Restate word for word the entries below, starting with the line with "- We then sought" and continuing through the line with "along the x-axis126.". Include both of those lines and no others.

** EXERCISE INPUTS follows **

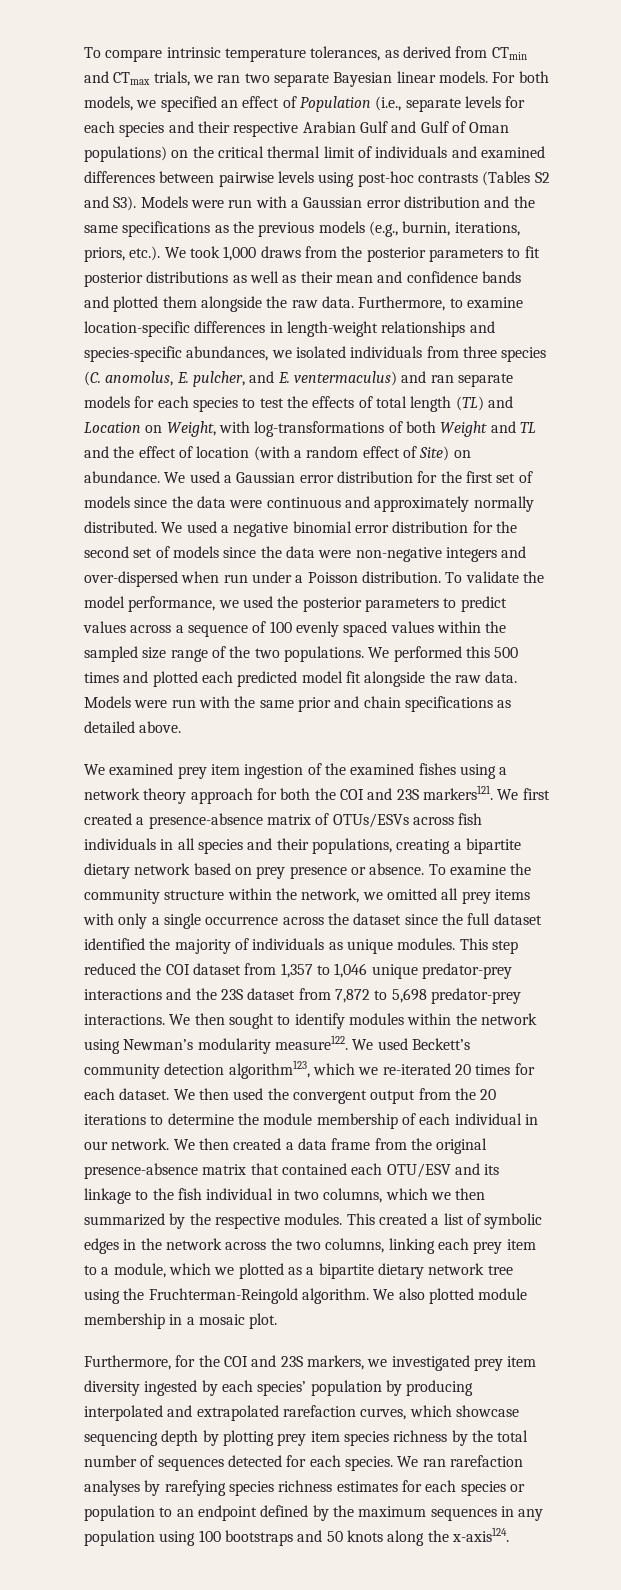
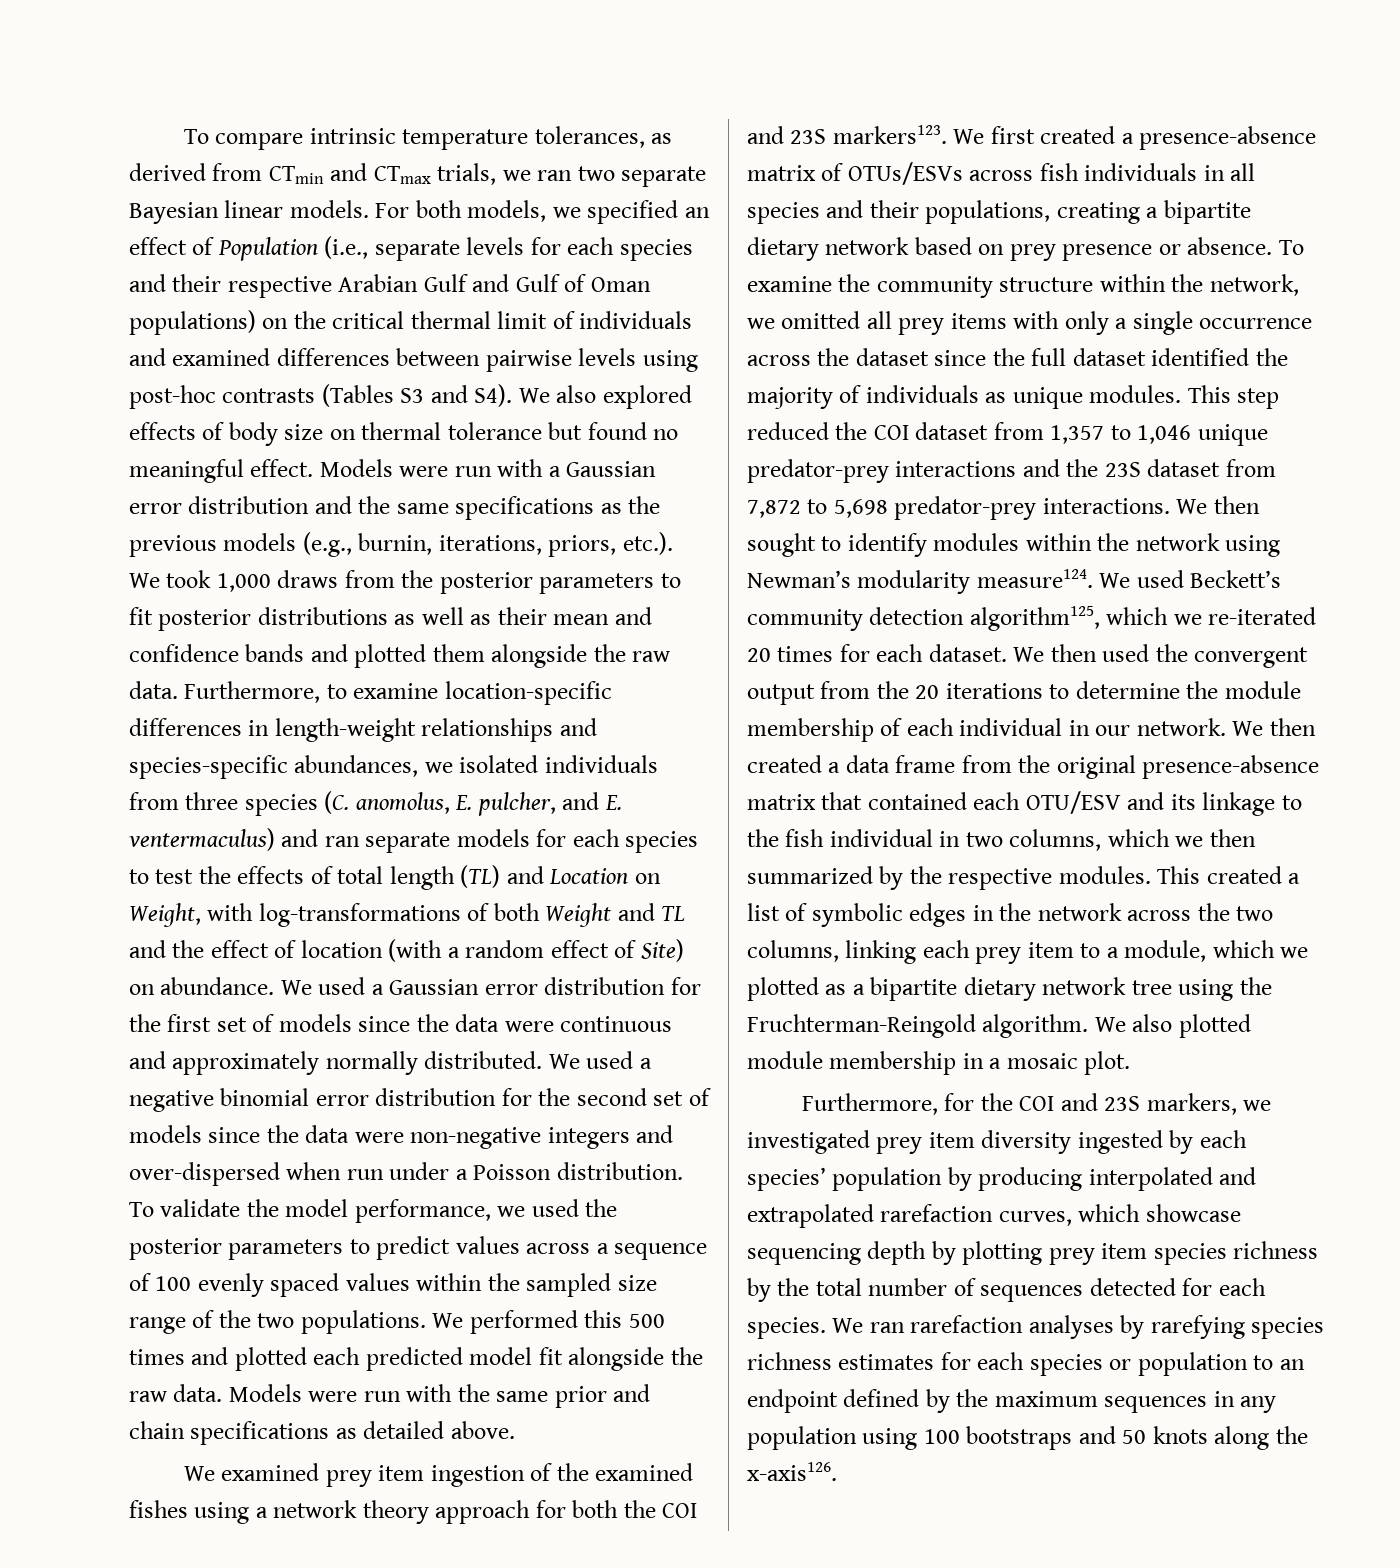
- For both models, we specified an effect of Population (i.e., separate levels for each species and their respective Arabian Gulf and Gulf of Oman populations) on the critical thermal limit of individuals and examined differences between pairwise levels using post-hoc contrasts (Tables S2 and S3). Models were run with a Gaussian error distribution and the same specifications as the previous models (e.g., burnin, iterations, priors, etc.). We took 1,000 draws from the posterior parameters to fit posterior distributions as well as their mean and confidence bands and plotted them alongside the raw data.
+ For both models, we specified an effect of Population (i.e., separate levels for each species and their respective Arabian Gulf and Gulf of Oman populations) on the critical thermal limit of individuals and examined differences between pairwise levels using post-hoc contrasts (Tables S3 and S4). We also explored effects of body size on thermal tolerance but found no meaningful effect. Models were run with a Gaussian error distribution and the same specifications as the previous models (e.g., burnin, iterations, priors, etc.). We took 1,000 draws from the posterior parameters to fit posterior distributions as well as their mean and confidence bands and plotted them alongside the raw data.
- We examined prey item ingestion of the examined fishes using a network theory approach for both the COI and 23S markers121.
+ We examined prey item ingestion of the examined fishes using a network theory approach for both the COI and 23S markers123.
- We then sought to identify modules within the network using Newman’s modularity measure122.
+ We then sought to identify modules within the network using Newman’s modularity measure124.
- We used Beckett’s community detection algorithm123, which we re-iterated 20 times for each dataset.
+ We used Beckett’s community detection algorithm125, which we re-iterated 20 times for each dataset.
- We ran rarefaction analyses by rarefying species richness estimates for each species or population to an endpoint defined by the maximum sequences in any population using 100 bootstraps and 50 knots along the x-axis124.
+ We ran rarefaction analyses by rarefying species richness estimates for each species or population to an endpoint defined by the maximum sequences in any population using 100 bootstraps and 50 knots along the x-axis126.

** End of EXERCISE INPUTS **
** EXERCISE INPUTS follows **

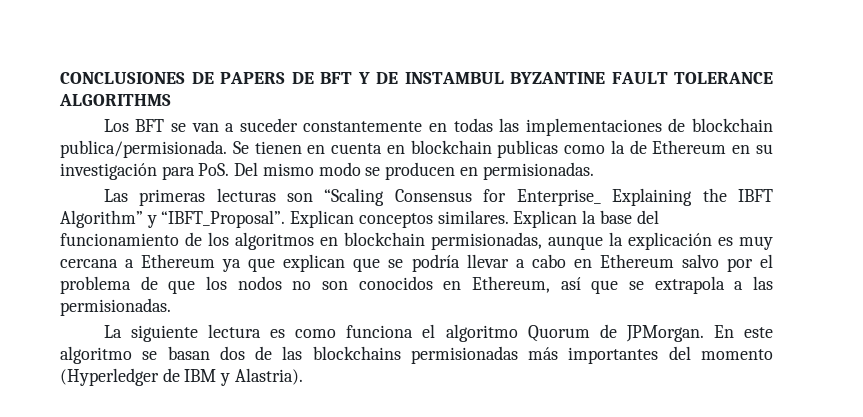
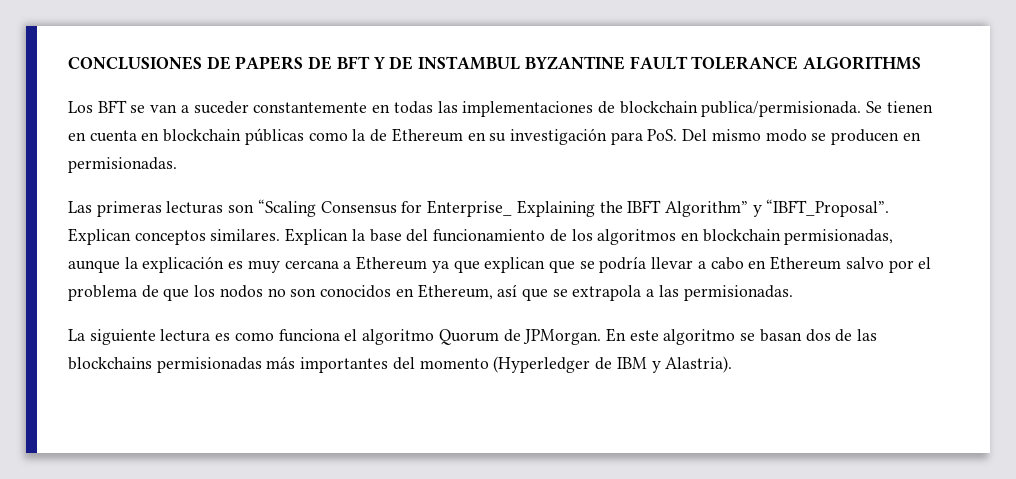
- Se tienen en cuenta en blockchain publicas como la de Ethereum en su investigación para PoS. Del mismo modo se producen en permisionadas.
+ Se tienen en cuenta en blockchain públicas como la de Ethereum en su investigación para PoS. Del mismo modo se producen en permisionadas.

** End of EXERCISE INPUTS **
** EXERCISE INPUTS follows **

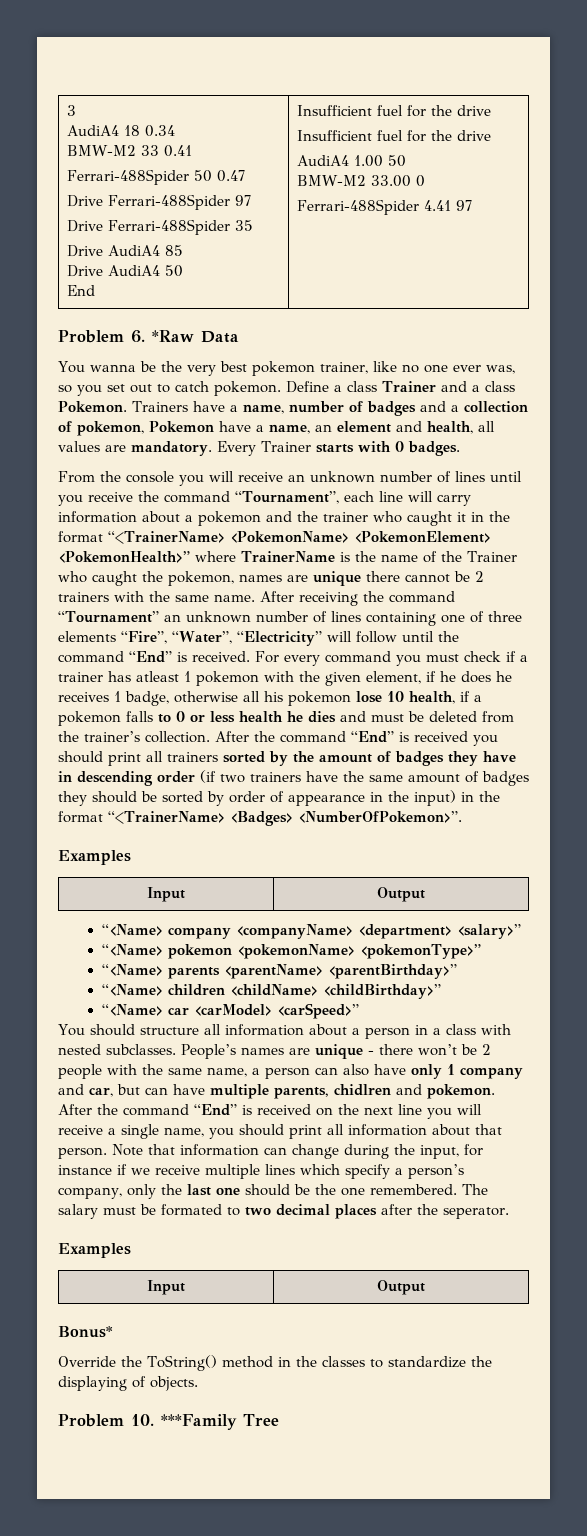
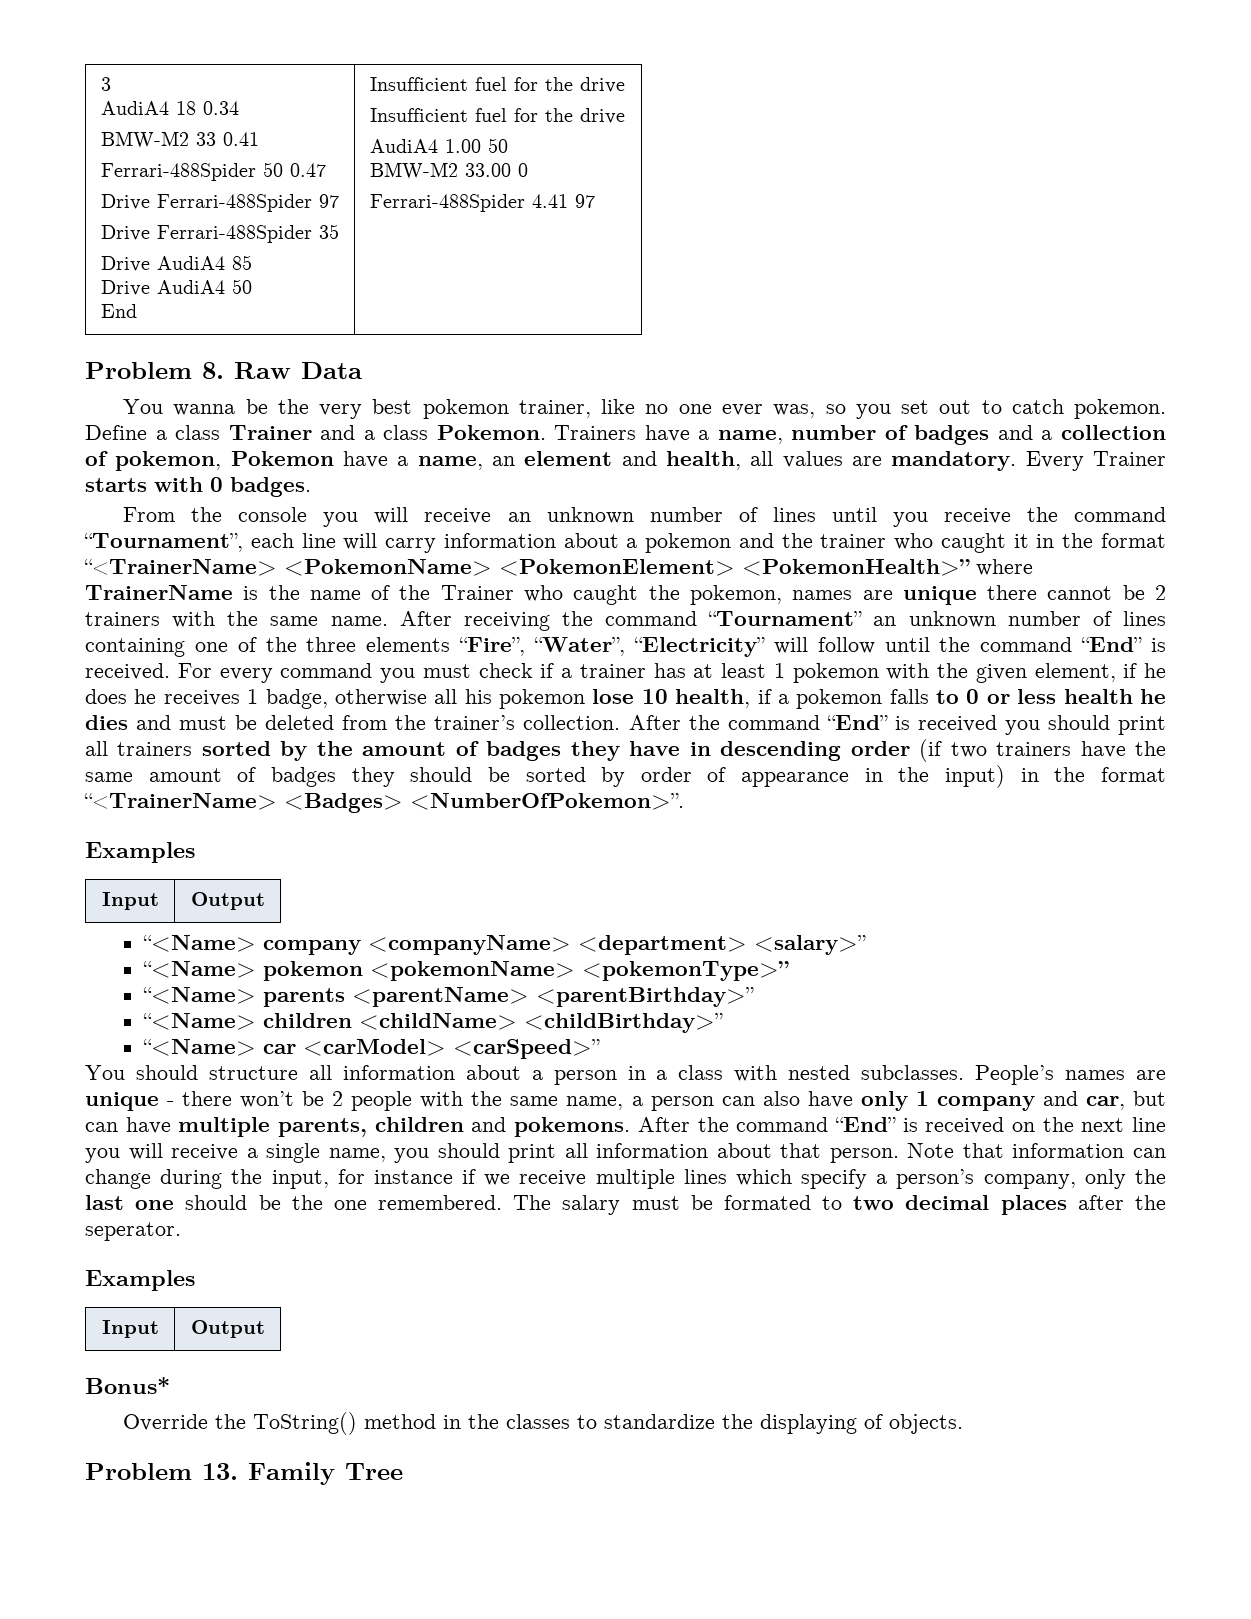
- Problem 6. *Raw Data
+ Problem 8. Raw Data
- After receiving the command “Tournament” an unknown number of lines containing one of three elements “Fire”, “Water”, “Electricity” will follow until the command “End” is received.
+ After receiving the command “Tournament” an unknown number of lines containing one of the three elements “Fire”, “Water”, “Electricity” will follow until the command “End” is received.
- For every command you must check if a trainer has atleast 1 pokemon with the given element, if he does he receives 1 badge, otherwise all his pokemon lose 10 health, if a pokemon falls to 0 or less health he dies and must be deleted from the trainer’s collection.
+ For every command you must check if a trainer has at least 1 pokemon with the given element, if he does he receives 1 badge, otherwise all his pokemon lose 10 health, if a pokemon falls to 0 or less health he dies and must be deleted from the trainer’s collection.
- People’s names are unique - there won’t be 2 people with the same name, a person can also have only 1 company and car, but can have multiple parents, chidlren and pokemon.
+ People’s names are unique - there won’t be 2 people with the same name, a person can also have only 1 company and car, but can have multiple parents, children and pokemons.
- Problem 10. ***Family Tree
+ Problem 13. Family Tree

** End of EXERCISE INPUTS **

* TASK SOLUTION
- We then sought to identify modules within the network using Newman’s modularity measure122.
+ We then sought to identify modules within the network using Newman’s modularity measure124.
- We used Beckett’s community detection algorithm123, which we re-iterated 20 times for each dataset.
+ We used Beckett’s community detection algorithm125, which we re-iterated 20 times for each dataset.
- We ran rarefaction analyses by rarefying species richness estimates for each species or population to an endpoint defined by the maximum sequences in any population using 100 bootstraps and 50 knots along the x-axis124.
+ We ran rarefaction analyses by rarefying species richness estimates for each species or population to an endpoint defined by the maximum sequences in any population using 100 bootstraps and 50 knots along the x-axis126.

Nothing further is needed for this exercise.